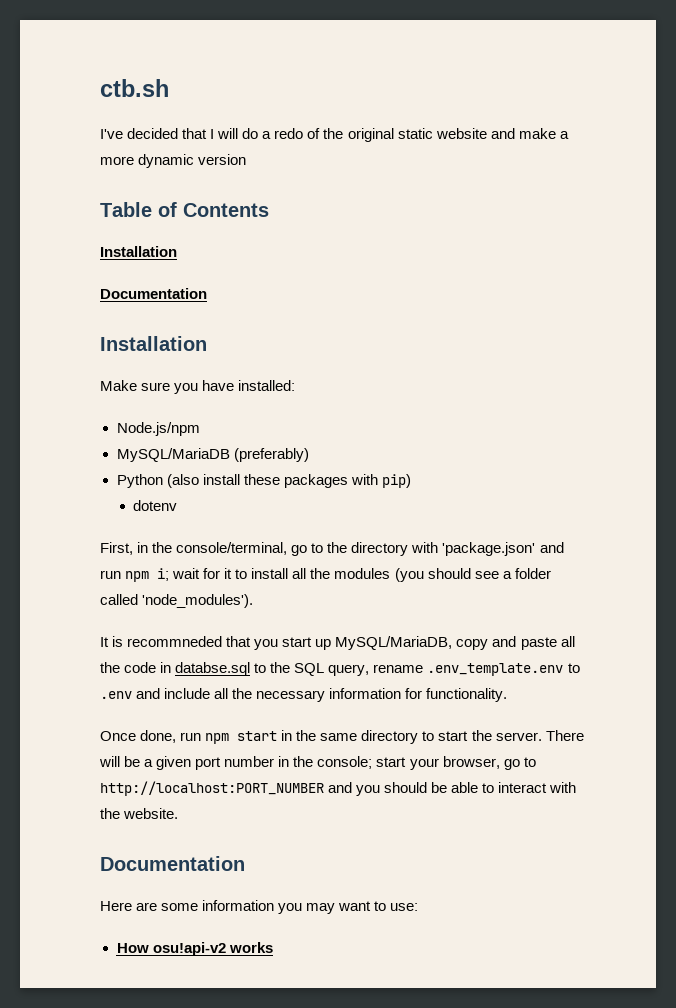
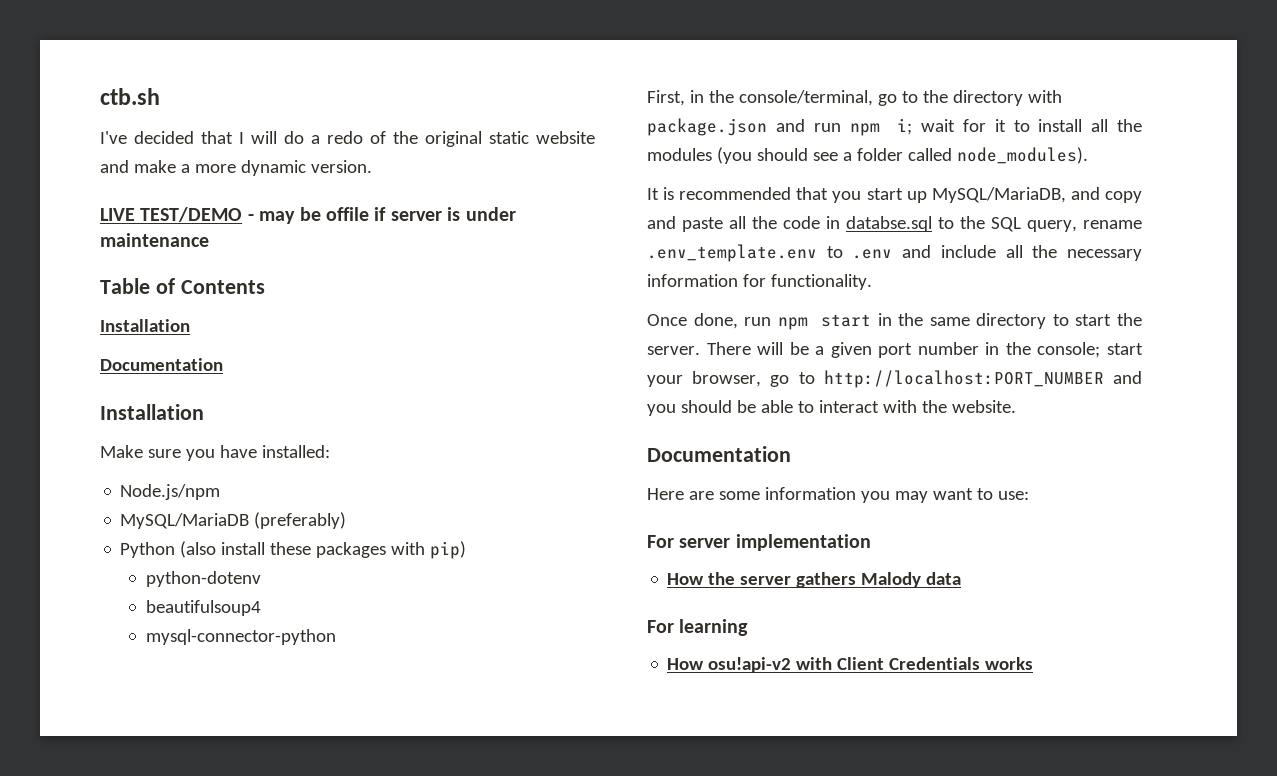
[198,154,247,165] version -> [310,160,372,173] [100,207,516,224] [100,233,209,247] version. // LIVE TEST/DEMO - may be offile if server is under maintenance
[133,500,178,511] dotenv -> [145,571,261,587] [145,600,261,616] [145,629,336,645] python-dotenv // beautifulsoup4 // mysql-connector-python
[442,542,536,556] 'package.json' -> [647,118,767,136] package.json
[142,594,254,608] 'node_modules'). -> [956,147,1088,164] node_modules).
[127,636,223,647] recommneded -> [679,187,792,200] recommended
(453, 643) none -> [1070,187,1100,200] and
(419, 907) none -> [647,534,871,551] [667,572,962,588] [647,619,749,636] // For server implementation // How the server gathers Malody data // For learning
(226, 949) none -> [796,657,981,670] with Client Credentials

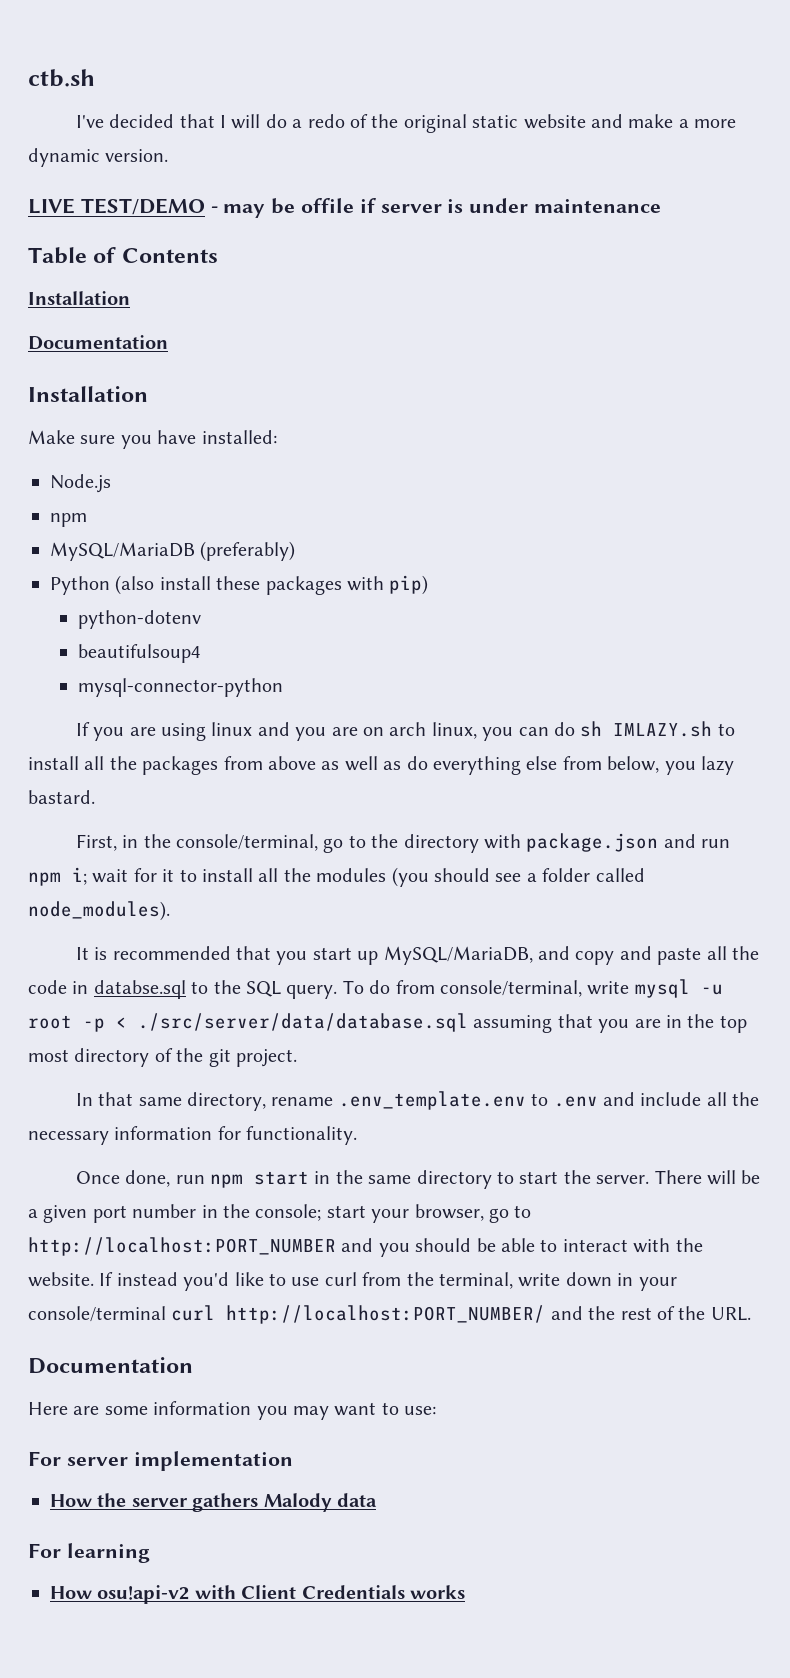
[120,484,221,500] Node.js/npm -> [50,474,111,493] [50,513,87,527] Node.js // npm
(336, 637) none -> [75,721,735,741] [28,756,734,775] [28,790,95,804] // If you are using linux and you are on arch linux, you can do sh IMLAZY.sh to install all the packages from above as well as do everything else from below, you lazy bastard.
[1027,220,1077,232] query, -> [286,979,723,999] [28,1013,747,1033] [28,1048,297,1067] [75,1092,266,1111] query. To do from console/terminal, write mysql -u root -p < ./src/server/data/database.sql assuming that you are in the top most directory of the git project. // In that same directory,
(1016, 406) none -> [99,1272,677,1291] [28,1305,751,1324] If instead you'd like to use curl from the terminal, write down in your console/terminal curl http://localhost:PORT_NUMBER/ and the rest of the URL.

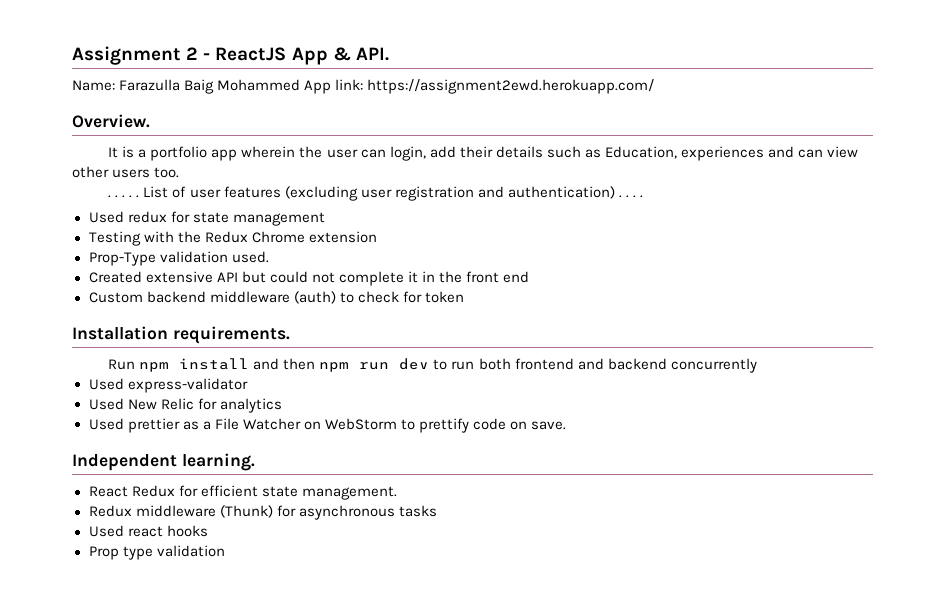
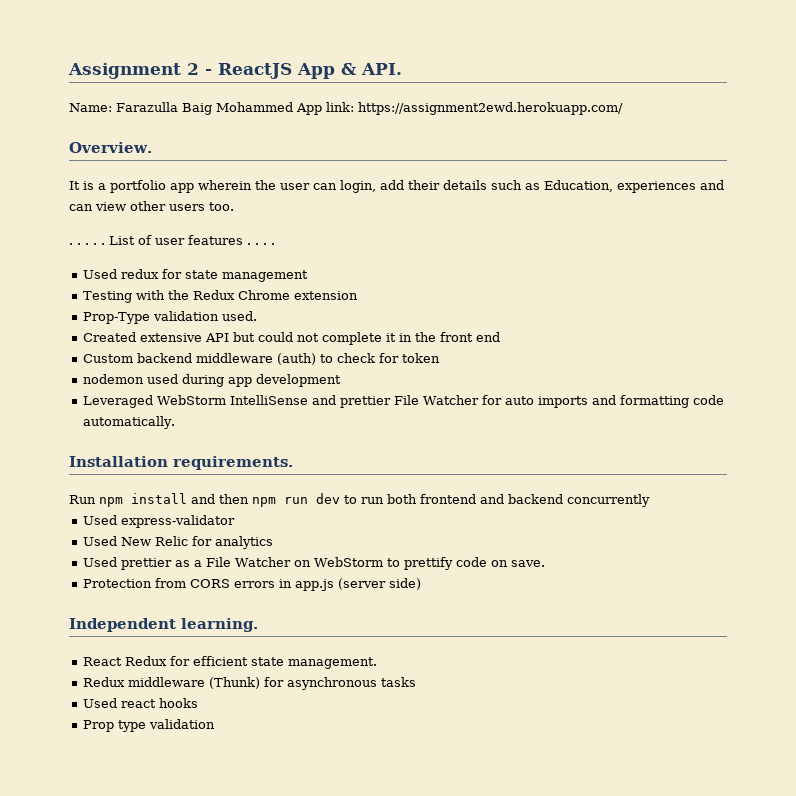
[284,186,615,201] (excluding user registration and authentication) -> (243, 240) none
(464, 297) none -> [83,374,342,387] [83,395,725,408] [83,416,176,429] // nodemon used during app development // Leveraged WebStorm IntelliSense and prettier File Watcher for auto imports and formatting code automatically.
(567, 425) none -> [83,578,422,591] // Protection from CORS errors in app.js (server side)

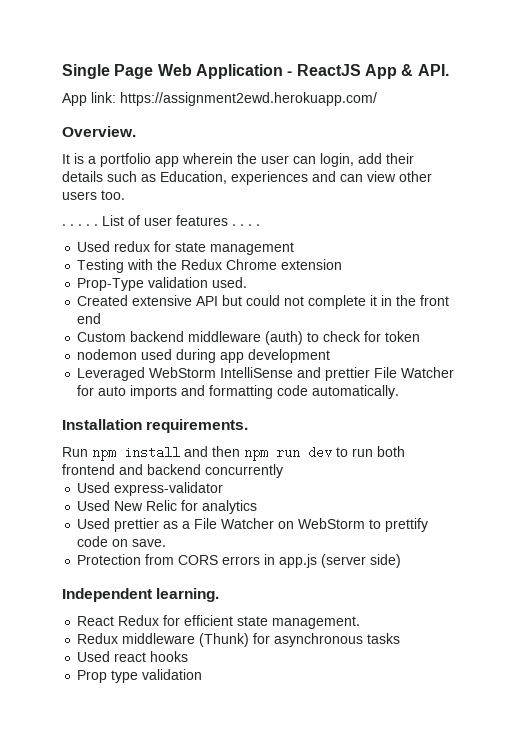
[68,63,199,79] Assignment 2 -> [62,64,283,79] Single Page Web Application
[69,102,293,115] Name: Farazulla Baig Mohammed -> (449, 70) none

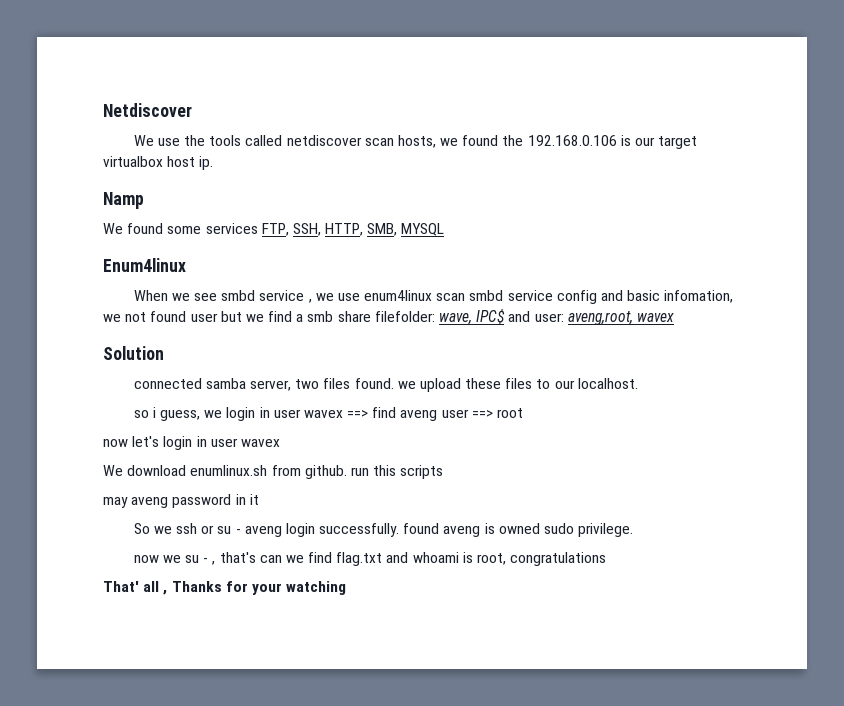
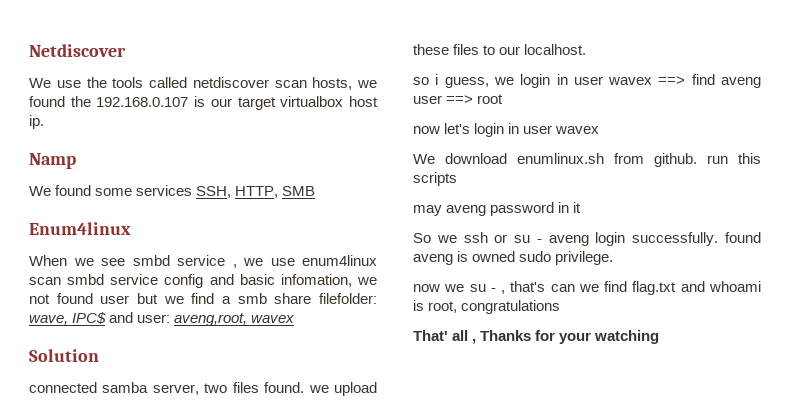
[527,135,617,146] 192.168.0.106 -> [96,97,189,107] 192.168.0.107
[261,223,289,236] FTP, -> (193, 190) none
[367,223,445,236] SMB, MYSQL -> [282,186,316,196] SMB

◇ ◇ ◇ ◇ ◇

WHAT IS NEEDED
Please write out the entire listing above exactly, but leave the pictures out.

RESULT OF THE TASK
[198,154,247,165] version -> [310,160,372,173] [100,207,516,224] [100,233,209,247] version. // LIVE TEST/DEMO - may be offile if server is under maintenance
[133,500,178,511] dotenv -> [145,571,261,587] [145,600,261,616] [145,629,336,645] python-dotenv // beautifulsoup4 // mysql-connector-python
[442,542,536,556] 'package.json' -> [647,118,767,136] package.json
[142,594,254,608] 'node_modules'). -> [956,147,1088,164] node_modules).
[127,636,223,647] recommneded -> [679,187,792,200] recommended
(453, 643) none -> [1070,187,1100,200] and
(419, 907) none -> [647,534,871,551] [667,572,962,588] [647,619,749,636] // For server implementation // How the server gathers Malody data // For learning
(226, 949) none -> [796,657,981,670] with Client Credentials

[120,484,221,500] Node.js/npm -> [50,474,111,493] [50,513,87,527] Node.js // npm
(336, 637) none -> [75,721,735,741] [28,756,734,775] [28,790,95,804] // If you are using linux and you are on arch linux, you can do sh IMLAZY.sh to install all the packages from above as well as do everything else from below, you lazy bastard.
[1027,220,1077,232] query, -> [286,979,723,999] [28,1013,747,1033] [28,1048,297,1067] [75,1092,266,1111] query. To do from console/terminal, write mysql -u root -p < ./src/server/data/database.sql assuming that you are in the top most directory of the git project. // In that same directory,
(1016, 406) none -> [99,1272,677,1291] [28,1305,751,1324] If instead you'd like to use curl from the terminal, write down in your console/terminal curl http://localhost:PORT_NUMBER/ and the rest of the URL.

[284,186,615,201] (excluding user registration and authentication) -> (243, 240) none
(464, 297) none -> [83,374,342,387] [83,395,725,408] [83,416,176,429] // nodemon used during app development // Leveraged WebStorm IntelliSense and prettier File Watcher for auto imports and formatting code automatically.
(567, 425) none -> [83,578,422,591] // Protection from CORS errors in app.js (server side)

[68,63,199,79] Assignment 2 -> [62,64,283,79] Single Page Web Application
[69,102,293,115] Name: Farazulla Baig Mohammed -> (449, 70) none

[527,135,617,146] 192.168.0.106 -> [96,97,189,107] 192.168.0.107
[261,223,289,236] FTP, -> (193, 190) none
[367,223,445,236] SMB, MYSQL -> [282,186,316,196] SMB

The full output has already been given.